Do you consider your research in general as interdisciplinary and/ or groundbreaking?
I certainly do consider my research as multidisciplinary. I think my work could be situated on a wavering line between history and literary studies. For historians, my work will always be too literary and for literary men, my approach has too much of a historical bias. Moreover, my writings include traces of natural science, sociology and anthropology.
Have you ever experienced a ‘Eureka moment’ during your research?
Supposedly like many doctoral students, the first phases of my research were quite uncertain. Jürgen Pieters always compares it to being lost in a big dark forest – I imagine it to be a tropical jungle. You are running and looking everywhere but you literally cannot find a way out of the forest. Until you notice a ray of light. That moment the first pieces of the puzzle start to fit; that moment you see the ‘bigger picture’. When you’ve found your way out of the forest, you realise what bigger story you actually want to tell. What started as a mere interest now becomes very concrete as you now understand where you want to go with this topic. In my case this ray of light only made its first appearance during the writing process. It was quite a relief – a ‘Eureka moment’ indeed.

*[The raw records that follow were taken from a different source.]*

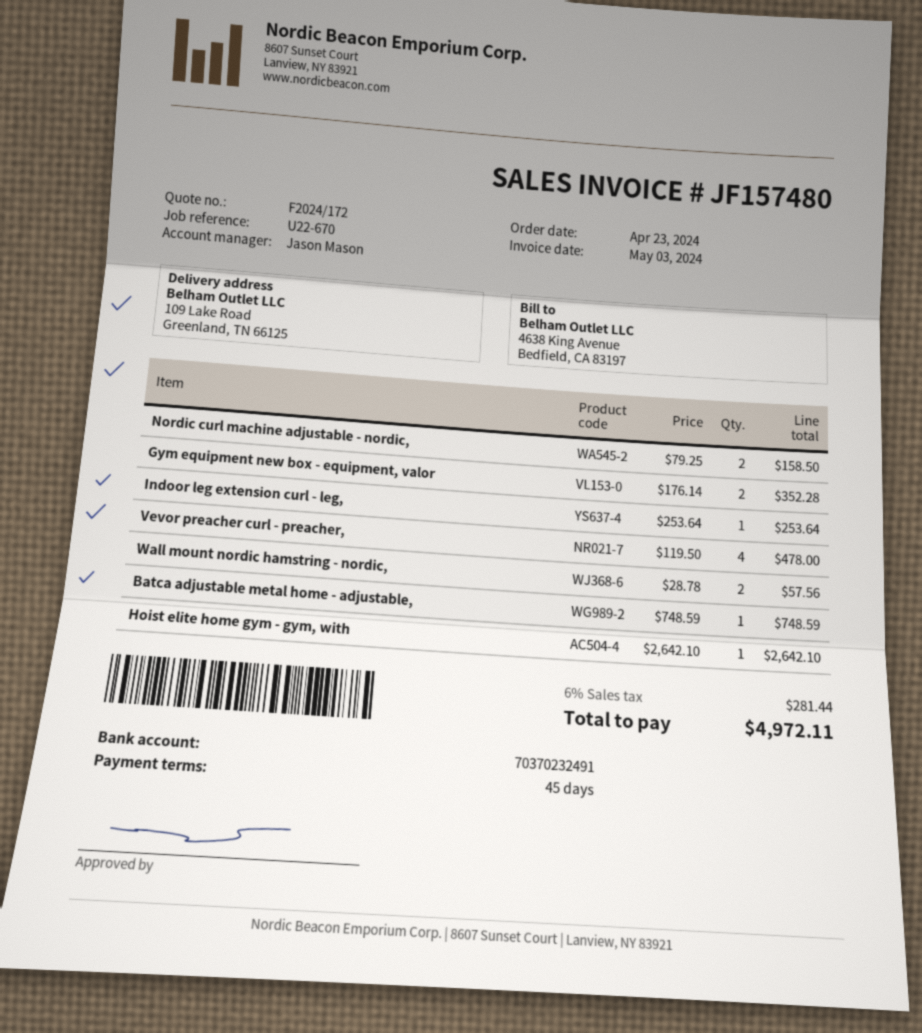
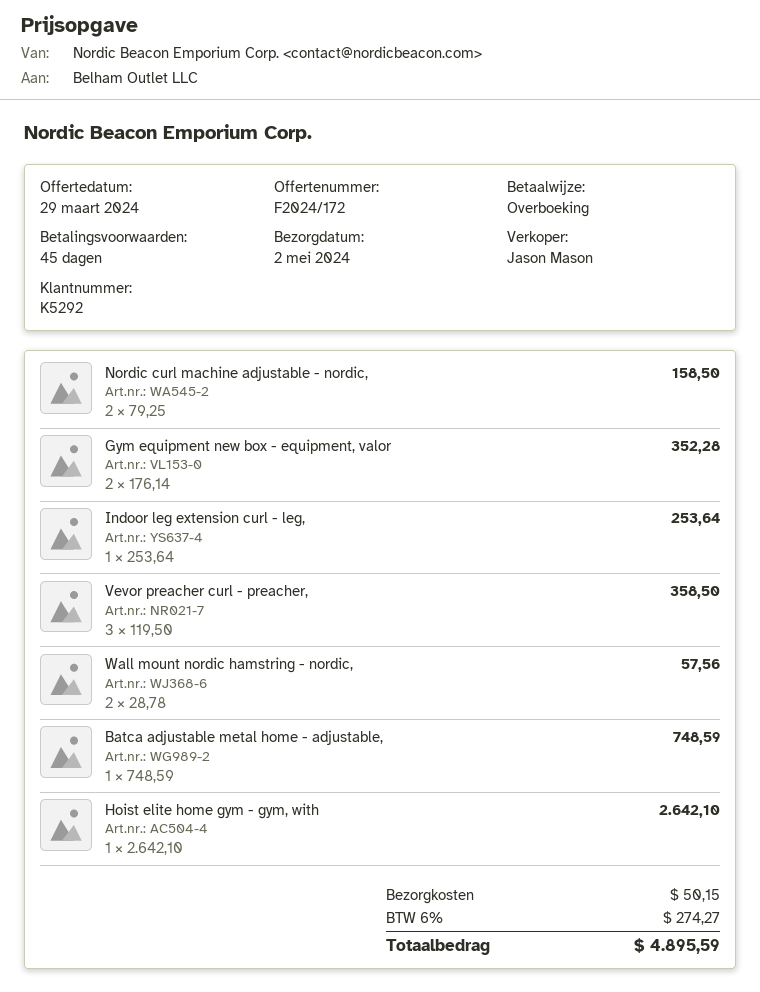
Vevor preacher curl - preacher,: 4 x 119.50 = 478.00 -> 3 x 119.50 = 358.50
shipping: none -> 50.15
tax: 6% = 281.44 -> 6% = 274.27
total: 4972.11 -> 4895.59

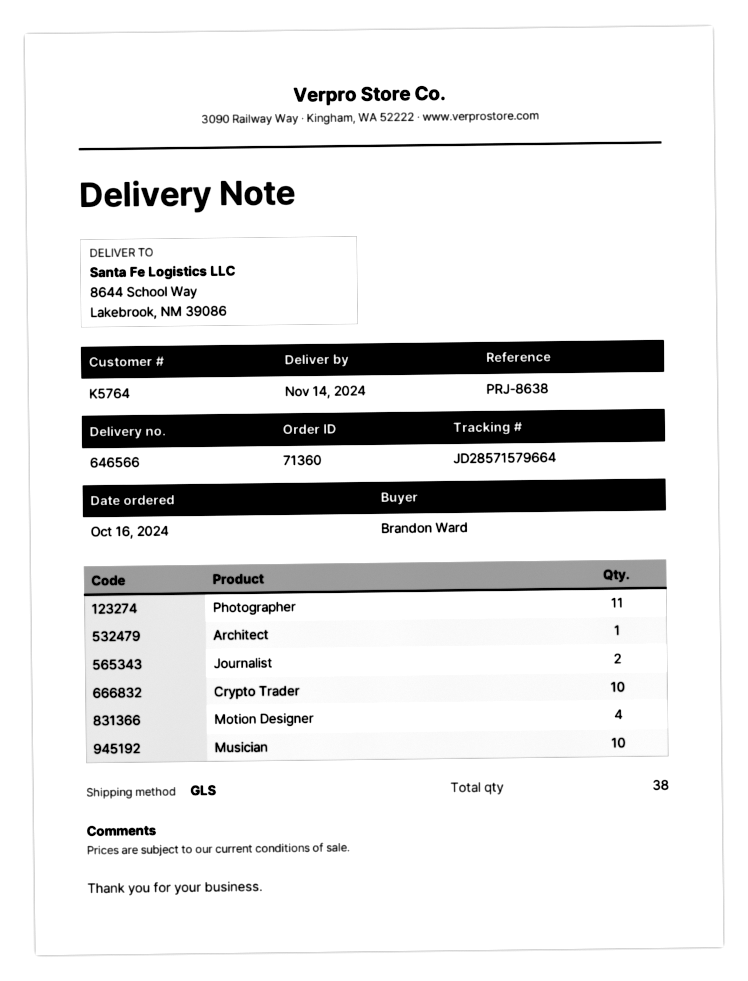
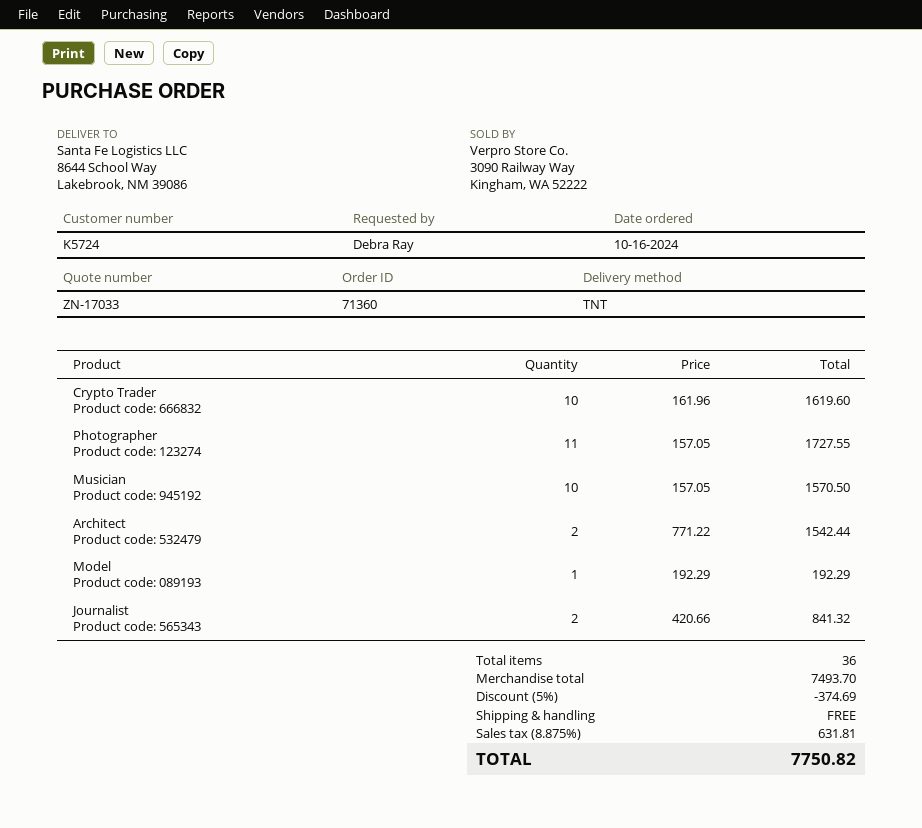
customer number: K5764 -> K5724
ordered by: Brandon Ward -> Debra Ray
shipping method: GLS -> TNT
Architect: 1 -> 2
Motion Designer: 4 -> none
Model: none -> 1
total quantity: 38 -> 36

What is the most inspiring (literary) study you have ever read? And the most recent one?
L’Écriture de l’histoire of Michel de Certeau (1975), without any doubt. I read it while I was taking a course on him at Leuven University. Without exaggerating: it totally opened my senses. De Certeau was an extraordinary intellectual for his time. Not only had he an incredible far-reaching knowledge, he also knew how to write his findings down in a nice and readable way. In L’Écriture de l’histoire De Certeau discusses many kinds of history: the history of the Jesuits, mysticism and sorcery, but he also suggests how one can or should look at the ‘Other’. De Certeau is able to put into words what is actually beyond words. That is also what I refer to in the title of my own PhD dissertation – Writing to Comprehend: Descriptions of Dutch Brazil (1624-1654) (defended in February 2016) . De Certeau succeeds to interlace problems of the modern era with questions and topics of today, yet to continuously underline this duality. This book was a true inspiration for my own research.
Last winter I have eagerly read Timothy Brooks Vermeer’s Hat (2008). Pedalling across the Low Countries, Brooks discovers six interesting paintings by the Dutch painter Johannes Vermeer. By singling out some details in these paintings, such as the Chinese porcelain bowl in the painting ‘Brieflezend meisje bij het venster’ (1657-1659), he subsequently writes an intriguing history of the roots of the world trade in the seventeenth century. Whereas globalisation is often considered to be a phenomenon of the last decades, Brooks argues that this process started in the seventeenth century. I have learned a lot reading this book as Brooks touches upon some topics I was less familiar with (such as the impact of China during the ‘age of innovation’) and he succeeds to connect historical events in a very inspiring way.